The leaked galley copy made its way around the web awfully quick:
Mansbach, a novelist, never intended the world to be able to see his book, for free, online, and before the print version was available. “To show how Web-savvy we were, ” he says self-deprecatingly, “We were trying to do cease and desist orders at first.”… And clearly, there’s more to the success of “Go the F*** to Sleep” than its accidental marketing campaign. Mansbach realizes that it’s the product itself, which touches a deep nerve with parents, that’s at least as important to its success. As the full PDF version of the book circulated, he says, “People were able to see that we delivered on the promise of the premise. That it wasn’t a one-note joke. It was beautiful, an art object.”
Mansbach notes that while he doesn’t support piracy in general, it worked in this campaign. Like a new band that got discovered giving away downloaded songs on MySpace five years ago (or Napster ten years ago), there was a value in giving away content. Since most purchases of the book will probably be gag gifts for parents of infants or young children, having the book out there doesn’t hurt sales. No one is going to skip out on buying the book because Samuel L. Jackson spoiled the ending.

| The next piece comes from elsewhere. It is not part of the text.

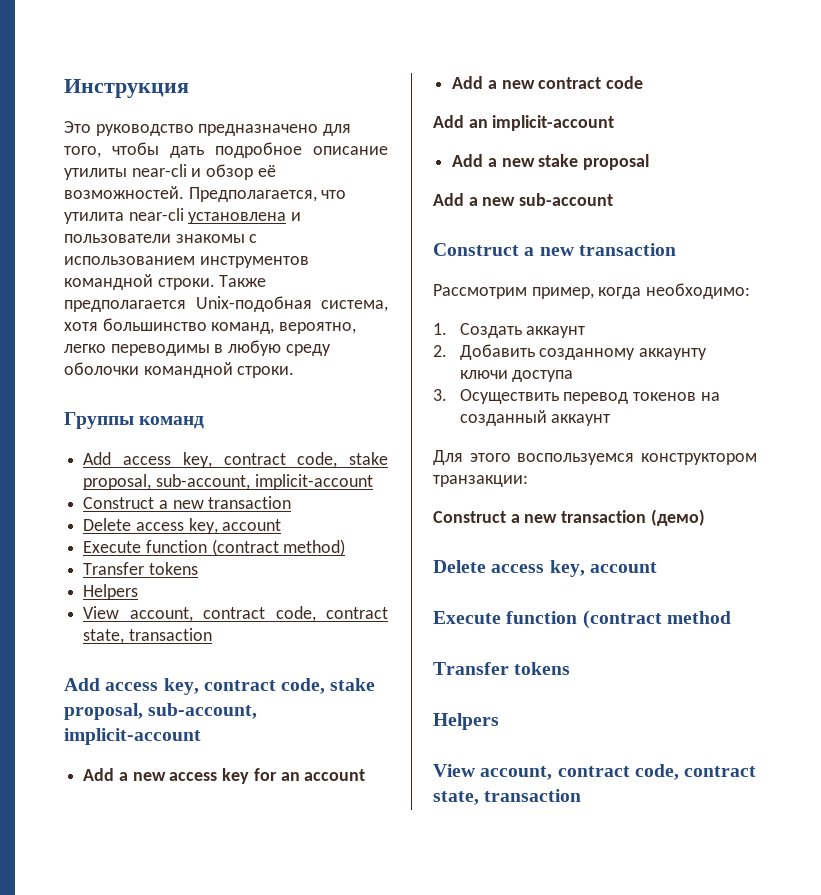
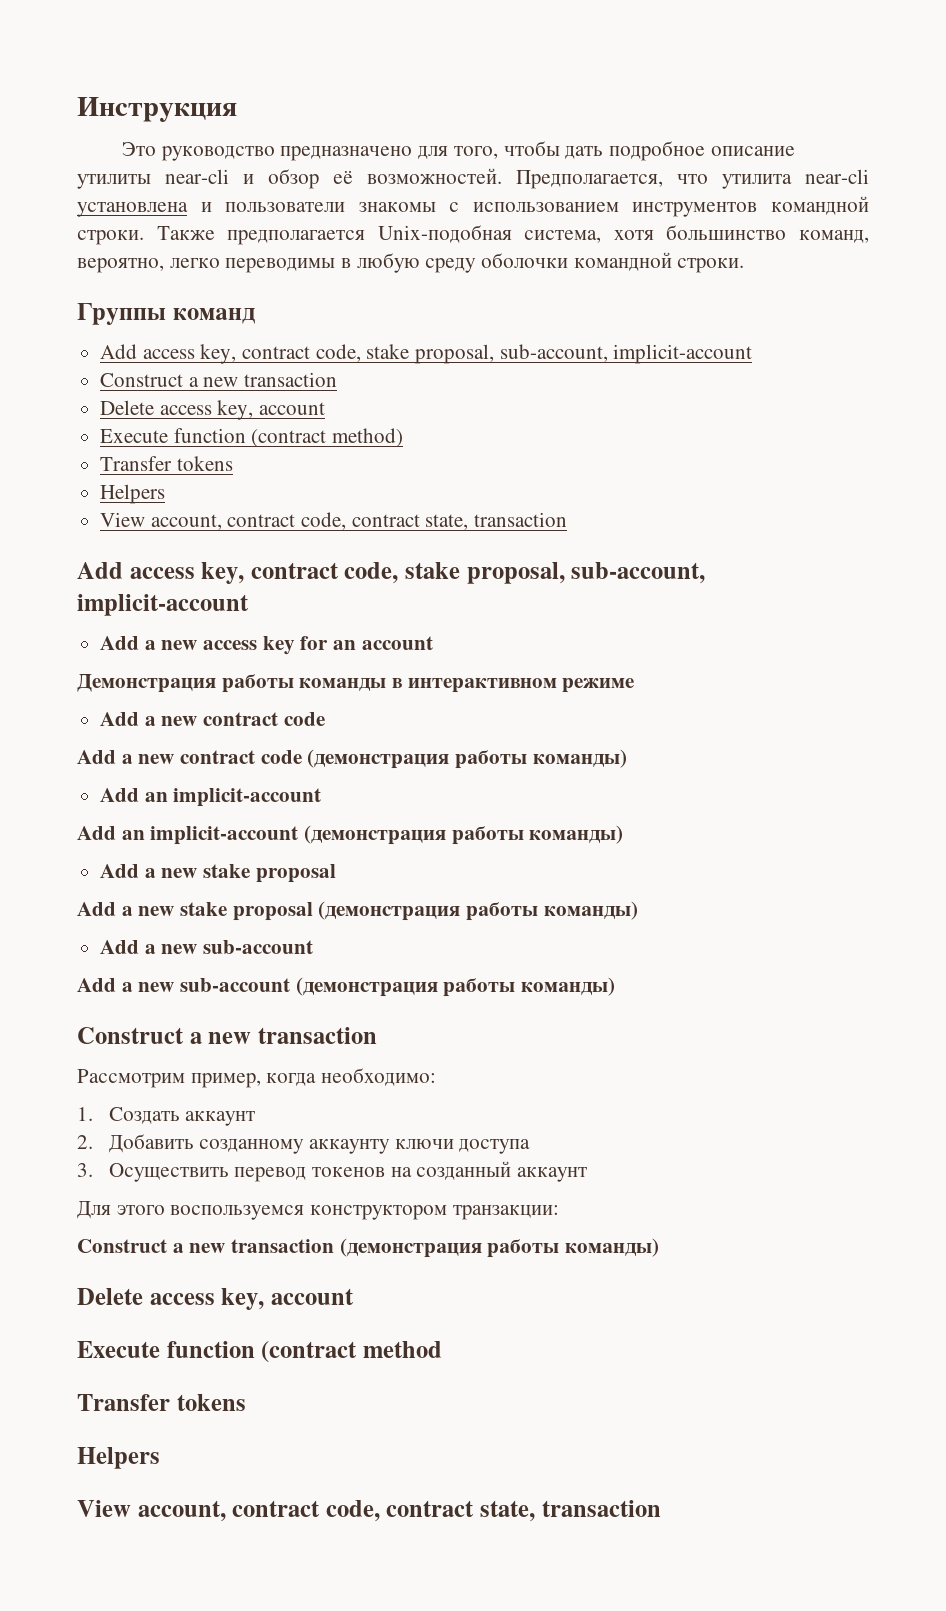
(366, 775) none -> [77,674,635,693] // Демонстрация работы команды в интерактивном режиме
[468,115,615,131] an implicit-account -> [121,749,627,769] [100,788,322,807] [77,825,624,845] a new contract code (демонстрация работы команды) // Add an implicit-account // Add an implicit-account (демонстрация работы команды)
[519,193,614,206] sub-account -> [180,901,638,921] [100,940,314,954] [77,977,616,997] stake proposal (демонстрация работы команды) // Add a new sub-account // Add a new sub-account (демонстрация работы команды)
[650,509,705,526] (демо) -> [339,1238,660,1258] (демонстрация работы команды)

Piracy is wrong, because a writer should have control over his or her own work. That said, the accidental marketing ploy represents something that every political or product campaign sees as the Holy Grail: people genuinely liking what the campaign is trying to sell and telling their friends. That only works when the content is good – and when the content is good, letting it speak for itself may be the best marketing there is.